Holy ****... what a day... I did just that. Now she is actually hiring movers as we speak to come get her stuff (and my daughters  ) . Over 1000 miles away. I was calm, fine with everything, supportive... She yelled at me and hung up!

Now mind you, I've done the whole nice guy routine for the past 6 weeks. Second time on her leaving. She has it made here. Well not anymore. Being a softy, being a nice guy, being a doormat...don't do it...EVER. Keep/regain your dignity. WOW!


----------



## rviewmirror (Mar 23, 2012)

Kinda sounds familiar. You were the nice guy, tried always to make it work and the other spouse just went about their business and not reciprocating, or trying to make things work.

so how are you feeling now? It was your choice to move on?


----------



## lovemygirls (Feb 26, 2012)

It was her choice. I've been in a daze to be honest. Can't stop thinking about my daughter, now 16 months. 

I was the nice guy, but took the other path this weekend. Told her I'd send her some of her & my daughters personal items and clothes. She decided to do one better, she let me know she's not coming back.

So I said fine. Told her she should put together a list of what exactly she wants, to be financially smart about it, such as no need to ship both cribs...how much a 2 bedroom runs there, etc. It was difficult to do.
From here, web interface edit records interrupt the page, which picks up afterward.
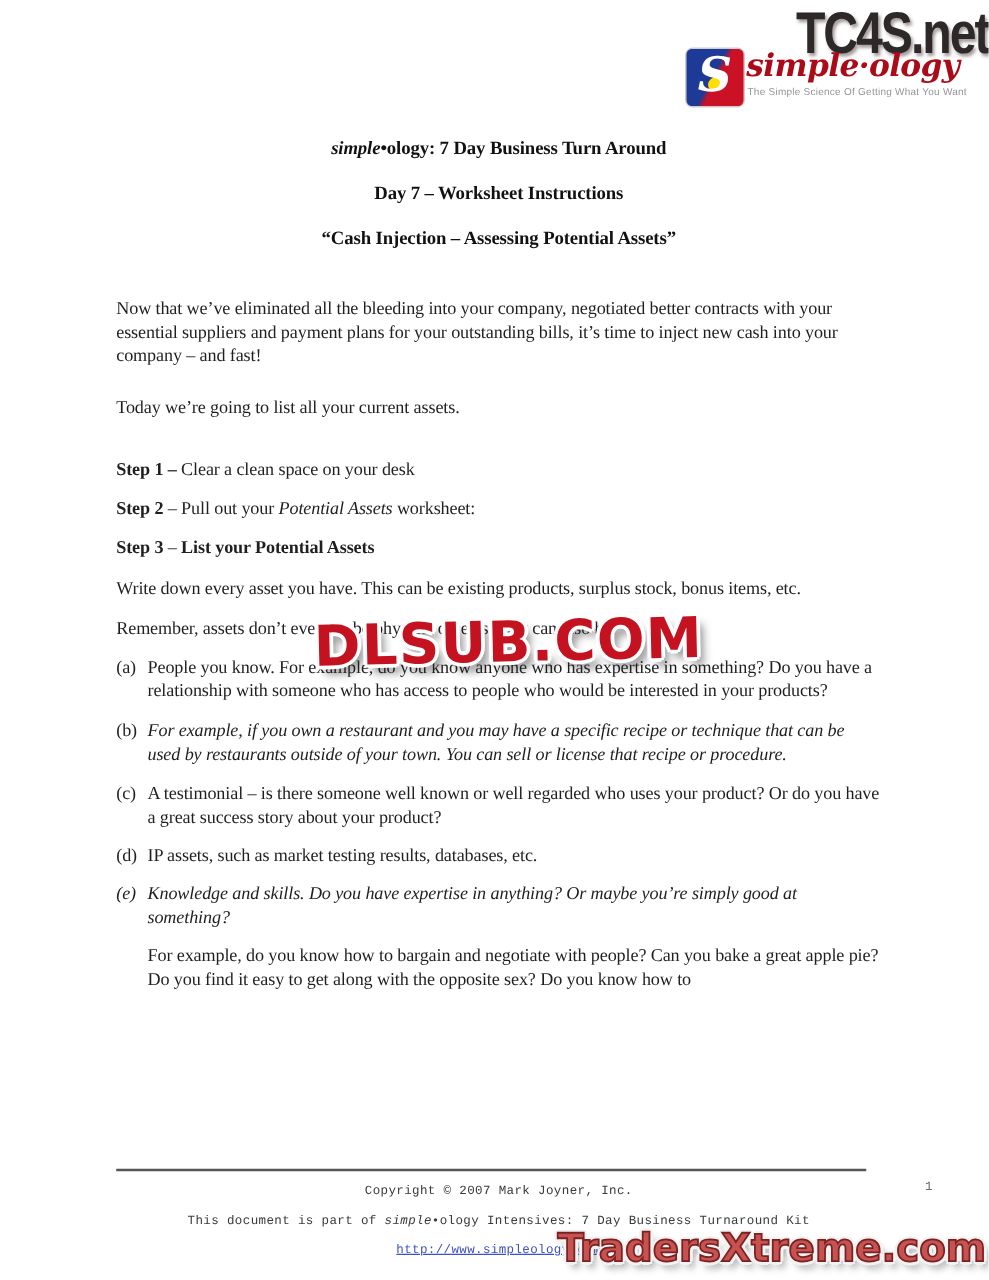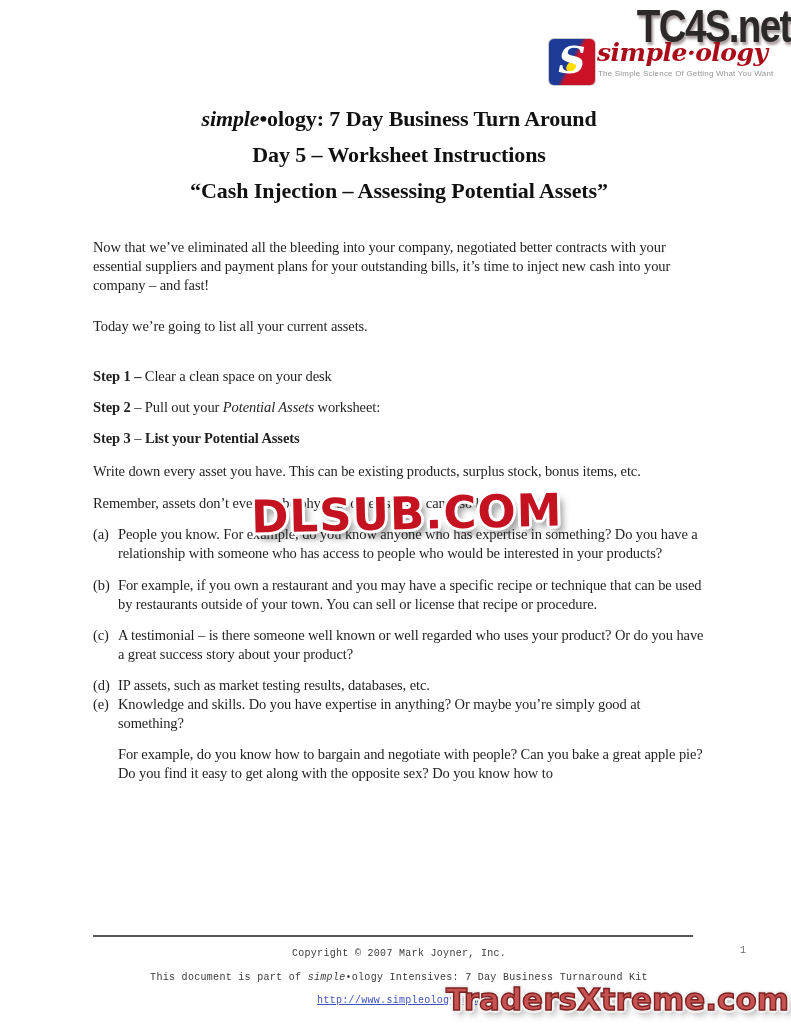--- a/index.html
+++ b/index.html
@@ -60,27 +60,27 @@
     font-size:8px;line-height:10px;color:#949494;
     white-space:nowrap;letter-spacing:0.2px;
   }
 
   
   .content{
     position:absolute;left:93px;top:0;width:612px;
     font-size:14.5px;line-height:19px;
     letter-spacing:-0.1px;
   }
-  .title{margin-top:101px;text-align:center;font-weight:bold;font-size:22px;color:#111111;}
+  .title{margin-top:101px;text-align:center;font-weight:bold;font-size:15px;color:#111111;}
   .t-line{line-height:36px;height:36px;}
   .ital{font-style:italic;}
   .p{margin:0;}
   .mt-title{margin-top:29px;}
   .mt-7{margin-top:22px;}
-  .mt-11{}
+  .mt-11{margin-top:11px;font-style:italic;}
   .mt-12{margin-top:12px;}
   .mt-13{margin-top:13px;}
   .mt-14{margin-top:14px;}
   .mt-31{margin-top:31px;}
   .p b{font-weight:bold;}
   .p i{font-style:italic;}
   .li{position:relative;padding-left:25px;}
   .li-label{position:absolute;left:0;top:0;}
   .sub{padding-left:25px;}
 
@@ -138,21 +138,21 @@
     <div class="logo-dot"></div>
     <div class="logo-s">S</div>
   </div>
   <div class="brand"><span>simple</span><span>·ology</span></div>
   <div class="tagline">The Simple Science Of Getting What You Want</div>
 
   <div class="content">
 
     <div class="title">
       <div class="t-line"><span class="ital">simple</span><span>•ology: 7 Day Business Turn Around</span></div>
-      <div class="t-line">Day 5 – Worksheet Instructions</div>
+      <div class="t-line">Day 7 – Worksheet Instructions</div>
       <div class="t-line">“Cash Injection – Assessing Potential Assets”</div>
     </div>
 
     <p class="p mt-title">Now that we’ve eliminated all the bleeding into your company, negotiated better contracts with your essential suppliers and payment plans for your outstanding bills, it’s time to inject new cash into your company – and fast!</p>
     <p class="p mt-7">Today we’re going to list all your current assets.</p>
 
     <p class="p mt-31"><b>Step 1 –</b><span> Clear a clean space on your desk</span></p>
     <p class="p mt-12"><b>Step 2</b><span> – Pull out your </span><i>Potential Assets</i><span> worksheet:</span></p>
     <p class="p mt-12"><b>Step 3</b><span> – </span><b>List your Potential Assets</b></p>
But you know what. I came on here hurt & confused like so many others, thinking my situation was different, I could fix this. It's not. We're all here for a reason. We all are in a haze at one time, thinking it will all work out, we can make it through.. it's us, our family! Bottom line is it take two to get it through, but only one for it to be done. 
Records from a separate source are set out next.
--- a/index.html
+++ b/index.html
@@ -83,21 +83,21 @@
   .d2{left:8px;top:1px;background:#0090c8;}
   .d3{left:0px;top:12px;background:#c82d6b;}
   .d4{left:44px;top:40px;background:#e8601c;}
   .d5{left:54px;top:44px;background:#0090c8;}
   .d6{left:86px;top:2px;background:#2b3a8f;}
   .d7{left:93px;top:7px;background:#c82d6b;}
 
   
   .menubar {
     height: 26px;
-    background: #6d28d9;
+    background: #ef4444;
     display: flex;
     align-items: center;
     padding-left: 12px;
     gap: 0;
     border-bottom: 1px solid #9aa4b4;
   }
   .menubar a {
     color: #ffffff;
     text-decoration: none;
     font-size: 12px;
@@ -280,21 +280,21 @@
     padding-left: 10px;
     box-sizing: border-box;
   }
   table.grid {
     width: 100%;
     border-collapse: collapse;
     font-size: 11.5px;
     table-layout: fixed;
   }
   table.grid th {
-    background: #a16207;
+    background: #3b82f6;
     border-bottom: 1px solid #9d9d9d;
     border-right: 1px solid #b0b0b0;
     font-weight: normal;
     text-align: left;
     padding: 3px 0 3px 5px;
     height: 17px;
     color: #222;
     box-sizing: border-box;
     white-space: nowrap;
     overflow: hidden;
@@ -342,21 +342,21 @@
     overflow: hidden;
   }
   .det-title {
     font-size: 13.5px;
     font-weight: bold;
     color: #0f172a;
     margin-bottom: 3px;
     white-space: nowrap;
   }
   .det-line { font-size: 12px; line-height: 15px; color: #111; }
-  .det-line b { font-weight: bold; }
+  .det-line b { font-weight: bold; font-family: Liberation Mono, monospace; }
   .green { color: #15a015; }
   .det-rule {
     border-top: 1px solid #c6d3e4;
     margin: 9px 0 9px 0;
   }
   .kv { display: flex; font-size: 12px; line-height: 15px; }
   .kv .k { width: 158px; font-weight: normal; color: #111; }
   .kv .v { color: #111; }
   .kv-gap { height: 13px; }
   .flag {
Sorry to be a downer on this, but I'm moving forward now. This is my reality.


----------



## bandit.45 (Feb 8, 2012)

Tell her if she takes your daughter you are calling the cops. Get the license plates of the movers van and your wife's vehicle. You cannot stand there and let her do this!
_Posted via Mobile Device_


----------



## bandit.45 (Feb 8, 2012)

Oh. Then talk to your lawyer and see what can be done.
_Posted via Mobile Device_


----------



## rviewmirror (Mar 23, 2012)

I agree with bandit. She can't just take the child. You should get some legal help. You have as much right to your child as she does. 
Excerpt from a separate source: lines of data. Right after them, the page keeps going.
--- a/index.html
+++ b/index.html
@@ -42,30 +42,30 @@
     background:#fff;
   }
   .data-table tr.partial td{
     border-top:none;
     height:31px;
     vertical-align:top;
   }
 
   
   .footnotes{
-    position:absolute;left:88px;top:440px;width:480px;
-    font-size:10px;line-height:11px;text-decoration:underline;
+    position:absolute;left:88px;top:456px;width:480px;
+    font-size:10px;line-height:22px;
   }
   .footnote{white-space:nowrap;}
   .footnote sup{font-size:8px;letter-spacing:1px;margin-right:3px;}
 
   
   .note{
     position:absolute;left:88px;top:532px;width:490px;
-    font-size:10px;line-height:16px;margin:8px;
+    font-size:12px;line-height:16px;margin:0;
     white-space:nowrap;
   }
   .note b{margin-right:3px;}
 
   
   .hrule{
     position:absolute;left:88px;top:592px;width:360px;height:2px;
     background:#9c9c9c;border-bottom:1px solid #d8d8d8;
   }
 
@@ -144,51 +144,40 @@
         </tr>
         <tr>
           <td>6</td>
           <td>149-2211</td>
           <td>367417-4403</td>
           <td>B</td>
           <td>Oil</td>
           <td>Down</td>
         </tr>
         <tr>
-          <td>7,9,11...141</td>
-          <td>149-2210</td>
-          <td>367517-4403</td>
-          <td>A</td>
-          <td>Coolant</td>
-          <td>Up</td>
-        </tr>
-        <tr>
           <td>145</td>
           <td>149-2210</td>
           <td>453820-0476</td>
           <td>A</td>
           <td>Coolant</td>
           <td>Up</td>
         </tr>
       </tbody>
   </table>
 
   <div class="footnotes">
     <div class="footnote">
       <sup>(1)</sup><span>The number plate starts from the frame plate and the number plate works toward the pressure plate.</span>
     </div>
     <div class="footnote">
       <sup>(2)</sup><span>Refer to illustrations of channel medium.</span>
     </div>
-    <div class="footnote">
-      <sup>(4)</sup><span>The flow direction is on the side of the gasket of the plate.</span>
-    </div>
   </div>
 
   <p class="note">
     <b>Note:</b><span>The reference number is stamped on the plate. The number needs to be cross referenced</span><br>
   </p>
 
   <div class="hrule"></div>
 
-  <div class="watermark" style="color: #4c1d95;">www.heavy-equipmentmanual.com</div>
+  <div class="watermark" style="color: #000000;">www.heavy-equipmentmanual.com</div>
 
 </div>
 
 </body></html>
I know when my stbxw and i started down this path, the one thing i would not budge on was doing the best for my daughter. Gave me some confidence also to do things beneficial for myself.


----------



## Traggy (Jan 26, 2012)

Stand up for your daughter and stop being a passive. You are telling me you haven't seen your daughter in 6 weeks?

You can not let your wife take your child from you. Do you want joint custody?


----------



## lovemygirls (Feb 26, 2012)

Yes. 6 1/2 weeks. Yes Joint custody. 

I am being passive. I'm starting to wrap my head around ALL of this.


----------



## Traggy (Jan 26, 2012)

lovemygirls said:


> Yes. 6 1/2 weeks. Yes Joint custody.
> 
> I am being passive. I'm starting to wrap my head around ALL of this.



Please don't take this wrong. I am but a mere jaded man right now. 

Man up. There is nothing to wrap your head around. Be a father, not a passive male that lets everything go because its to damn hard. This is your blood.

How old is your daughter?


----------